The Department of Defense announced the airstrikes against al Qaeda in the Arabian Peninsula in a statement attributed to Pentagon spokesman Captain Jeff Davis.
“More than 30 strikes in Yemen” hit “militants, equipment and infrastructure in the governorates of Abyan, Al Bayda and Shabwah,” according to the statement.
Davis described the Yemeni government as “a valuable counterterrorism partner” and said the blitz was coordinated with and approved by the government and its president, Abd Rabbo Mansour Hadi. Davis noted that AQAP continues to use “ungoverned spaces in Yemen to plot, direct, and inspire terror attacks against the United States and our allies.”
The attacks “will degrade the AQAP’s ability to coordinate external terror attacks and limit their ability to use territory seized from the legitimate government of Yemen as a safe space for terror plotting,” according to the statement.
The latest press release also described AQAP as an “extremely dangerous al Qaeda affiliate.”
With the more than 30 strikes against AQAP over the past several days and an additional five in January, the US has already come close in the first two-plus months of 2017 to exceeding the average number of yearly strikes since the program began in 2009. Only two other years (38 in 2016 and 41 in 2012) have a higher strike total.
The large number of strikes over a short period of time indicates the US is changing its tactics in fighting AQAP in Yemen. The US military previously described AQAP as one of the most dangerous terrorist networks that is determined to strike US interests, yet it had been overly cautious in targeting the group. Over the previous five years, the US military averaged just two to three strikes against AQAP a month.

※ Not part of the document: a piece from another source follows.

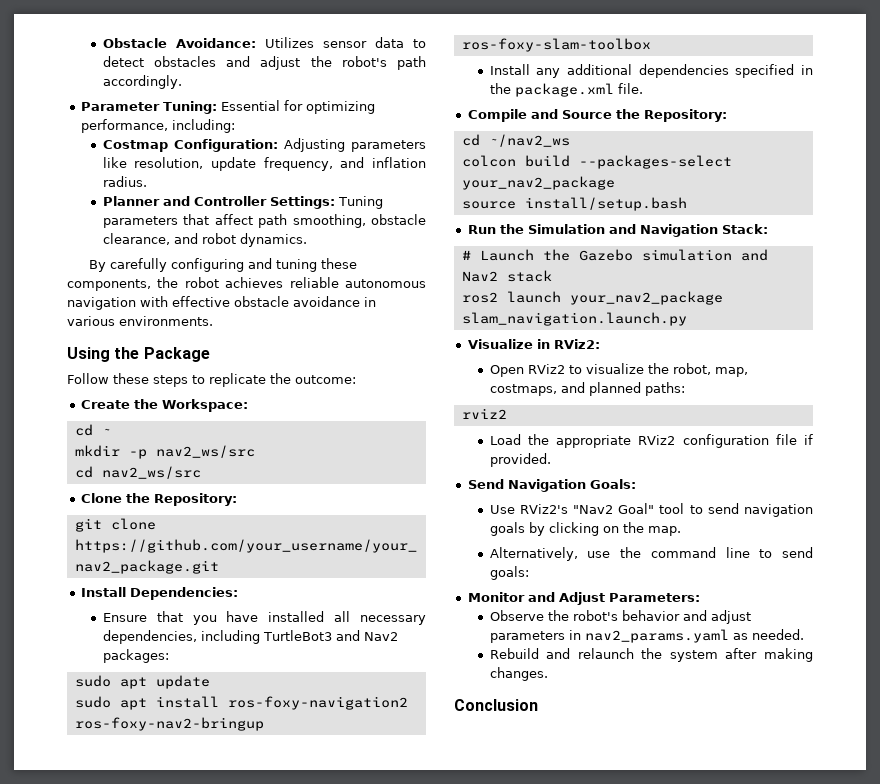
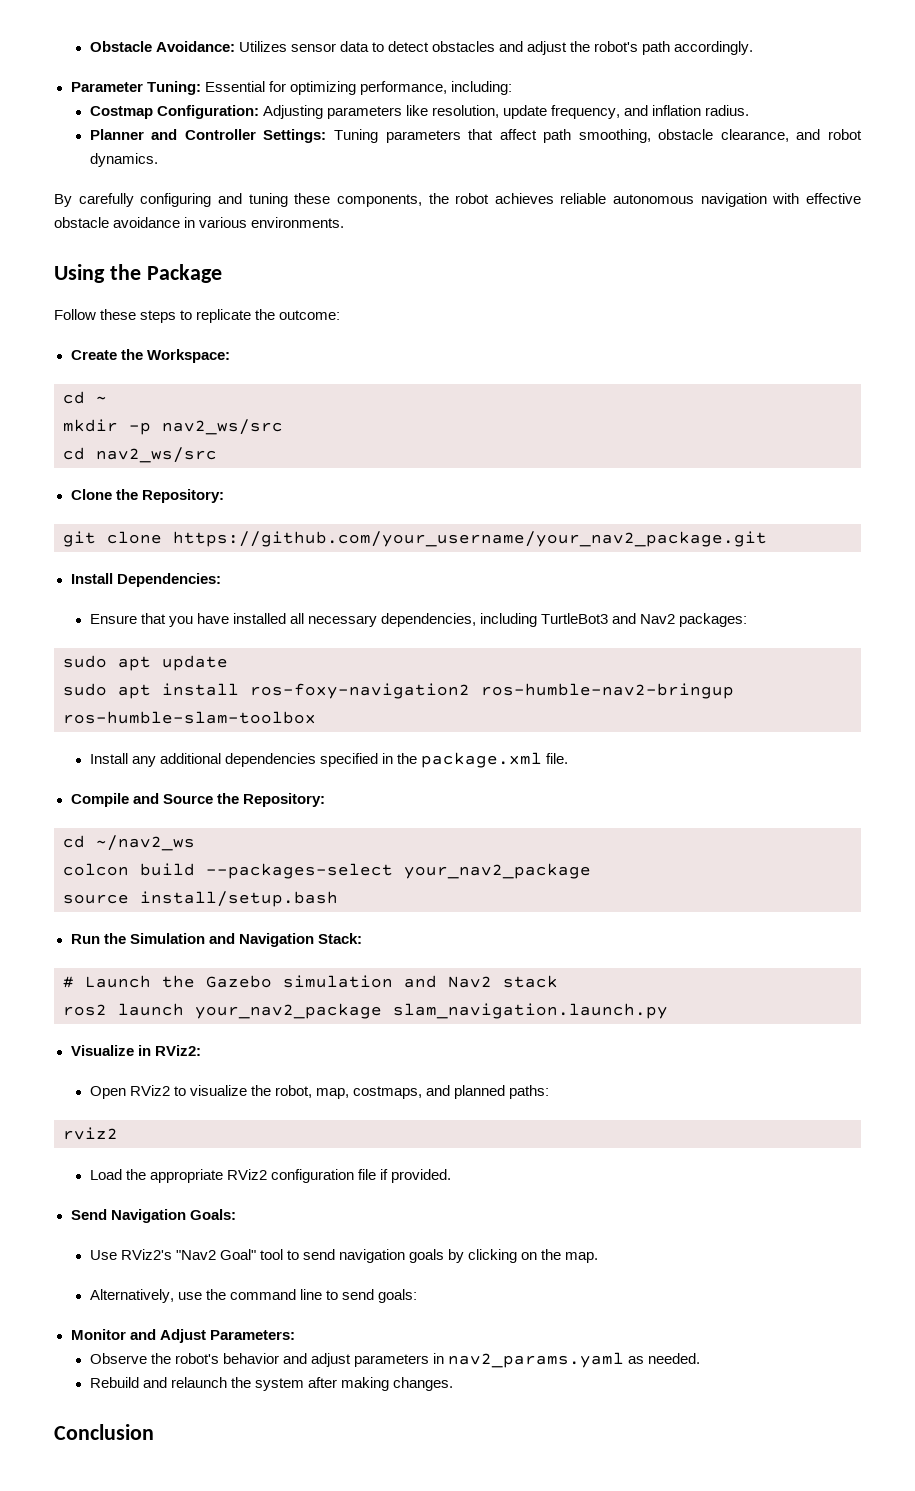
- sudo apt install ros-foxy-navigation2 ros-foxy-nav2-bringup ros-foxy-slam-toolbox
+ sudo apt install ros-foxy-navigation2 ros-humble-nav2-bringup ros-humble-slam-toolbox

Additionally, the military may have obtained more information about AQAP’s network and exploited it with a series of quick hits over a short period of time to shock the group. The US military and the Trump administration claimed that a controversial raid by US special operations forces against AQAP in Al Baydah province in January netted significant intelligence. One US Navy Seal, two senior AQAP leaders, and at least 13 civilians, including the eight year old daughter of slain radical AQAP cleric Anwar al Awlaki, were among those killed during the raid, which quickly evolved into a heavy firefight that also resulted in the loss of an Osprey aircraft.
Despite years of targeting AQAP, the group retained significant capacity. Davis estimated that AQAP maintains a strength in the “low thousands,” and that the group “can skillfully exploit the disorder in Yemen to build its strength and reinvigorate its membership and training.”
AQAP still controls rural areas of central and southern Yemen despite both attacks from the US and a United Arab Emirates-led ground offensive, which ejected the group from major cities and towns that it held between March 2016 and the summer of 2016. AQAP claims to still operate training camps in Yemen to this day. In mid-July, AQAP touted its Hamza al Zinjibari Camp, where the group trains its “special forces.” Zinjibari was an AQAP military field commander who was killed in a US drone strike in Feb. 2016.